L’America profonda che va al voto

L’America profonda che va al voto

Dagli Stati Uniti, il direttore di “Mondo e Missione” tasta il polso dell’americano comune, che sembra sempre più orientato a votare Donald Trump. Anche se c’è ancora molta incertezza e confusione. Quali le conseguenze per il resto del mondo?

Hillary Clinton dalla Pennsylvania dà l’assalto alla Casa Bianca, ma l’impresa si presenta più ardua del previsto.
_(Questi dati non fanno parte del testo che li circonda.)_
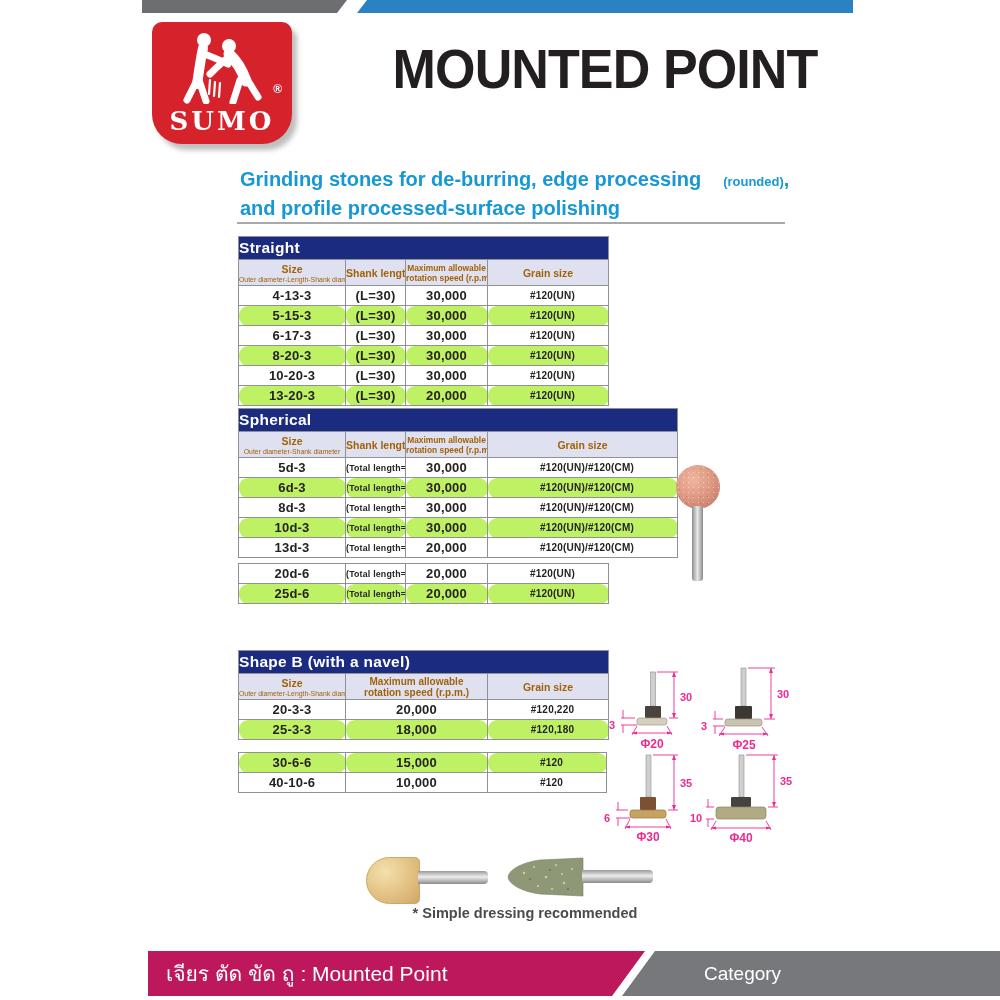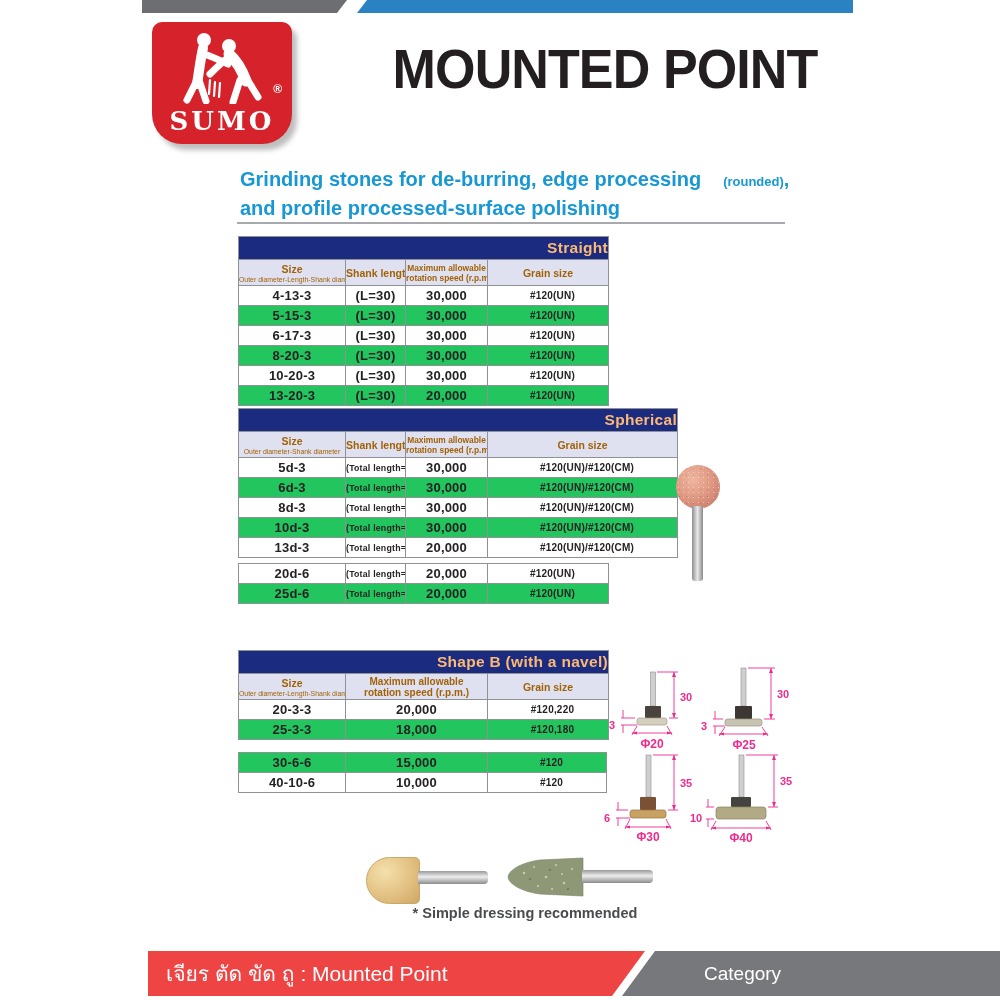"Straight" .tbl-title { color: #fdba74 -> #ffffff; text-align: right -> left }
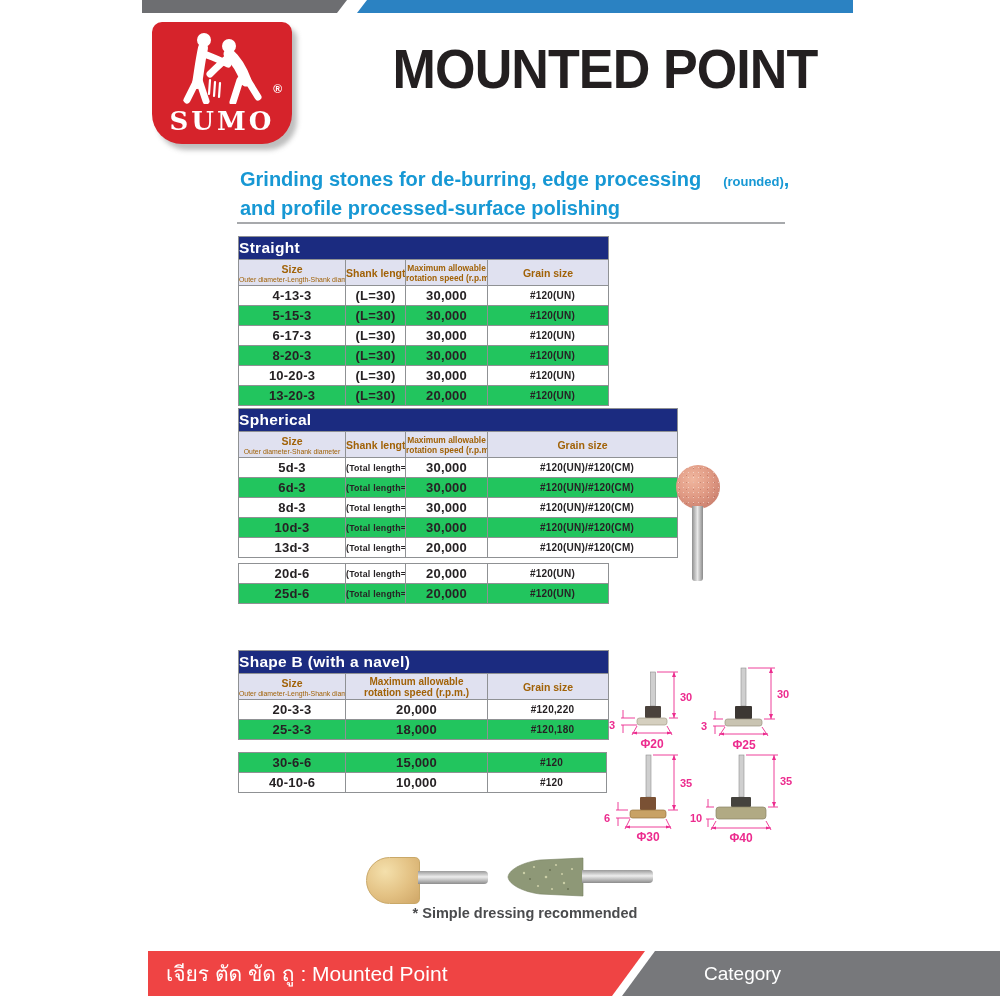"5-15-3" .cat-table tr.alt td { background: #22c55e -> #bef264; border-radius: none -> 9px }
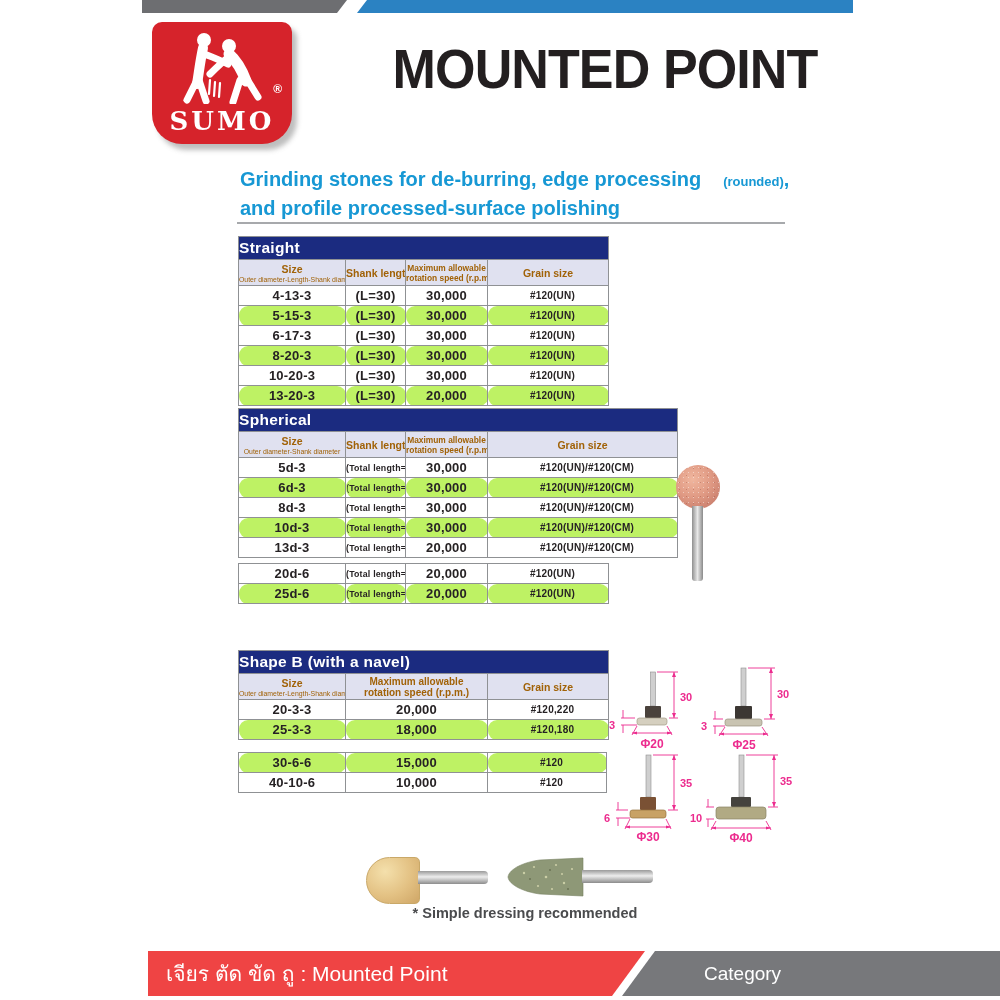"เจียร ตัด ขัด ถู :" .footer-blue { background: #ef4444 -> #be185d }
Alla Convention democratica di Philadelphia i fedeli del vero candidato di sinistra Bernie Sanders la contestano apertamente e quasi disperati appaiono gli appelli all’unità del partito. A destra la corazzata Donald Trump conserva lo zoccolo duro degli elettori repubblicani. Molti ne detestano i toni e l’arroganza del linguaggio, ma ne condividono le idee.

La gente nelle strade, negli uffici e nelle chiese è notevolmente confusa. Di ogni candidato ognuno condivide qualcosa di importante, ma detesta parti altrettanto significative del programma. Trump ha sbaragliato le fazioni repubblicane nella corsa per la nomination e l’elettorato di destra finirà per confermarlo nelle urne. Il prezzo da pagare però sarà alto e quasi certo: il ritorno dell’America alla guerra come al tempo dei Bush.

Il peggior nemico dei democratici sono il loro stesso elettorato. Diversi sostenitori di Sanders qui in Michigan dicono che l’8 novembre non si scomoderanno per Hillary. Altri, soprattutto in ambito cattolico, faranno lo stesso o butteranno il voto su un indipendente irrilevante, perché la Cinton porterà ancora più in là le politiche abortiste di Barack Obama. Né credono che Hillary si impegnerà a fondo contro la povertà, per i disoccupati e i senza casa. Ha scelto un vice-presidente che dovrebbe rassicurare da questo punto di vista, ma è nota l’irrilevanza della seconda carica dello Stato nel sistema americano.

La politica estera? Nulla è forse più lontano dalle preoccupazioni dell’americano medio soprattutto dopo i fallimenti degli ultimi presidenti, che hanno lasciato il mondo più instabile e più caotico: i Bush facendo molto per la guerra, Obama non facendo niente per la pace; se non dichiarazioni  di principio all’inizio del primo mandato, ma nessuna iniziativa diplomatica robusta e prolungata  soprattutto in Medio Oriente.

I candidati repubblicani hanno sempre più probabilità di entrare alla Casa Bianca. E a poco più di cento giorni dal voto nelle strade d’America si fiuta la vittoria di Trump. Un elettorato un po’ titubante il suo, ma con uno zoccolo duro più determinato di quello democratico a portare elettori ai seggi. E poi senza una fazione concorrente e contestatrice interna come quella di Sanders contro Clinton. Entrambi i candidati rappresentano un “minor male” per i rispettivi partiti , ma più nuovo, ardito e spregiudicato è il cavallo repubblicano.

Che ne sarà del mondo sotto la presidenza Trump? Solo i fatti lo diranno e solo il tempo mostrerà se l’uomo “scalmanato” dei comizi elettorali sarà lo stesso dello studio ovale. Gli americani di certo non vogliono altre guerre. Ma il dilagare del terrorismo internazionale in questi mesi a ridosso del voto potrebbe essere la carta vincente sia per Trump presidente che per i generali a lungo  imbrigliati dall’amministrazione Obama.